Den populistischen und nationalistischen Vereinfachern müssen wir mit klaren Argumenten entgegentreten. Ihnen nach dem Mund zu reden hilft nicht. Genau darum ist die jüngste Entscheidung so ärgerlich: denn die Debatte um eine Änderung der Schengen Regeln begann nach einem angeblichen Massenansturm nach dem arabischen Frühling in Tunesien. Der war dann keiner, aber niemand der damals die öffentliche Meinung mitradikalisiert hat bekennt sich zu seiner Demagogie. Im Übrigen gab es den wirklichen Flüchtlingsansturm – nicht zuletzt auf Grund der europäischen Intervention in Libyen – von dort nach(!) Tunesien und nicht von dort nach Europa. Aber den Tatsachen trotzend, haben die InnenministerInnen den populistischen Wettlauf fortgesetzt.  Wir sollten die wirklichen Probleme, wie die an der griechisch- türkischen Grenze lösen und zwar gemeinsam. Das wäre besser als nicht vorhandene Probleme zu benützen um Ängste zu schüren und Europa zurückzudrehen.

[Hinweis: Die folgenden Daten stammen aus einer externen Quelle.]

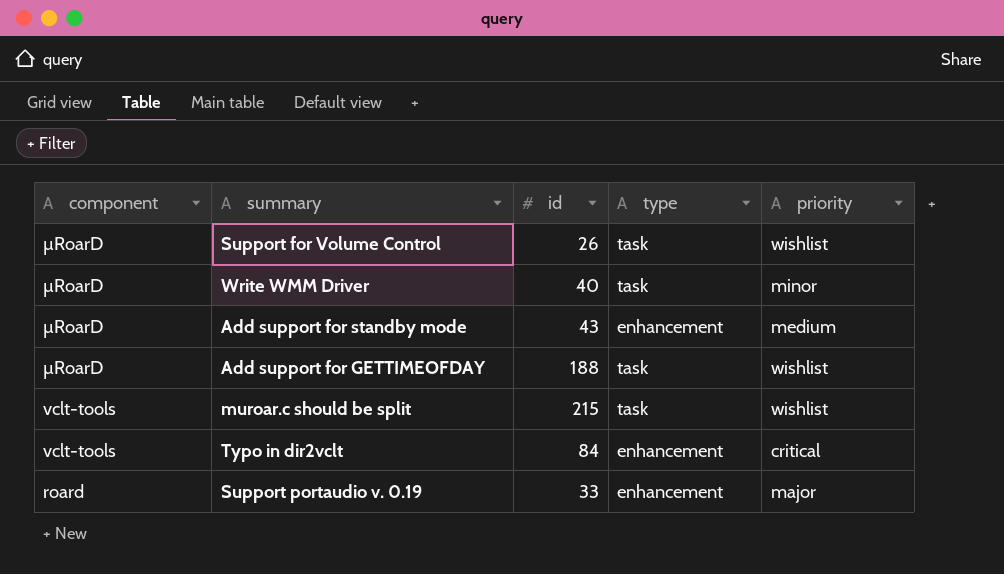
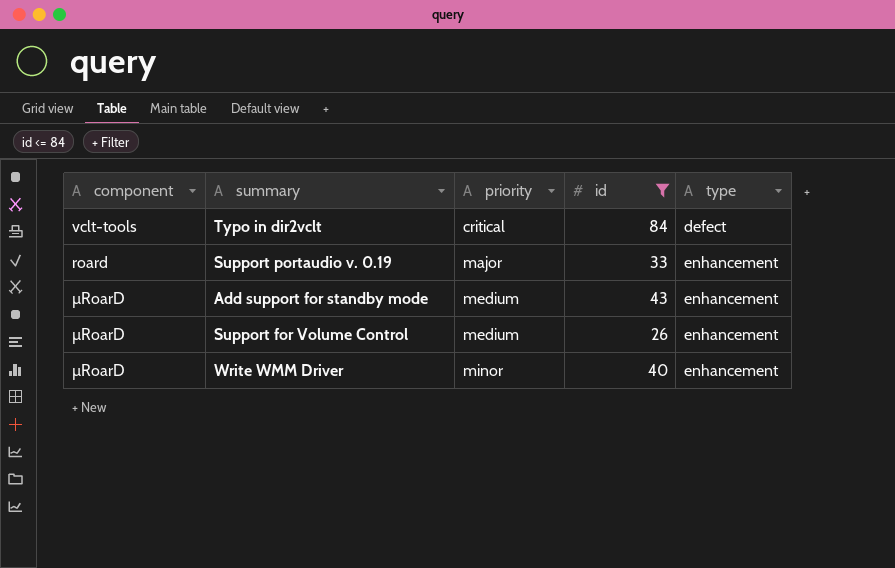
filter: none -> id <= 84
row order: component descending -> priority ascending
column priority | position: 5 -> 3
Typo in dir2vclt | type: enhancement -> defect
Support for Volume Control | priority: wishlist -> medium
Support for Volume Control | type: task -> enhancement
Write WMM Driver | type: task -> enhancement

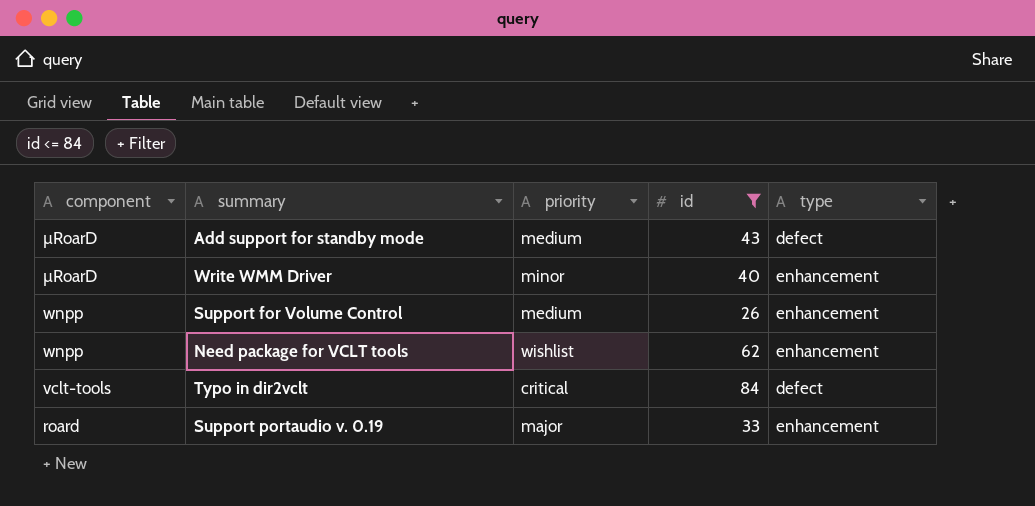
row order: priority ascending -> component descending
Add support for standby mode | type: enhancement -> defect
Support for Volume Control | component: µRoarD -> wnpp
row Need package for VCLT tools: none -> wnpp | wishlist | 62 | enhancement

Der Weg zu einer politischen Union wird jedenfalls ein langer. Durch das nicht eingelöste Versprechen die Krise rasch und mit geringen Kosten zu lösen, wurde viel Vertrauen zerstört. Jetzt, da manchen PolitikerInnen die Einsicht in die mangelnde Konfliktlösung kommt, kann man nicht von heute auf morgen die Menschen für “ mehr Europa“ gewinnen. Zu versuchen einen verkorksten Nationalismus mit europäischen Lösungen zu verbinden, indem man den Intergouvernementalismus (Regierungszusammenarbeit) zum Baustein eines neuen Europas macht,  löst auch nicht die Probleme. Nur eine wirkliche europäische Gemeinschaft durch Zusammenarbeit aller europäischen Institutionen hilft die Probleme – von den Banken bis zur Zuwanderung – zu lösen. Alles andere ist weder demokratisch noch effizient. Eine deutliche Mehrheit im Europäischen Parlament ist bereit rasch und effizient die notwendigen Schritte zu unternehmen, rascher jedenfalls als der sich immer wieder selbst blockierende Rat der Regierungschefs.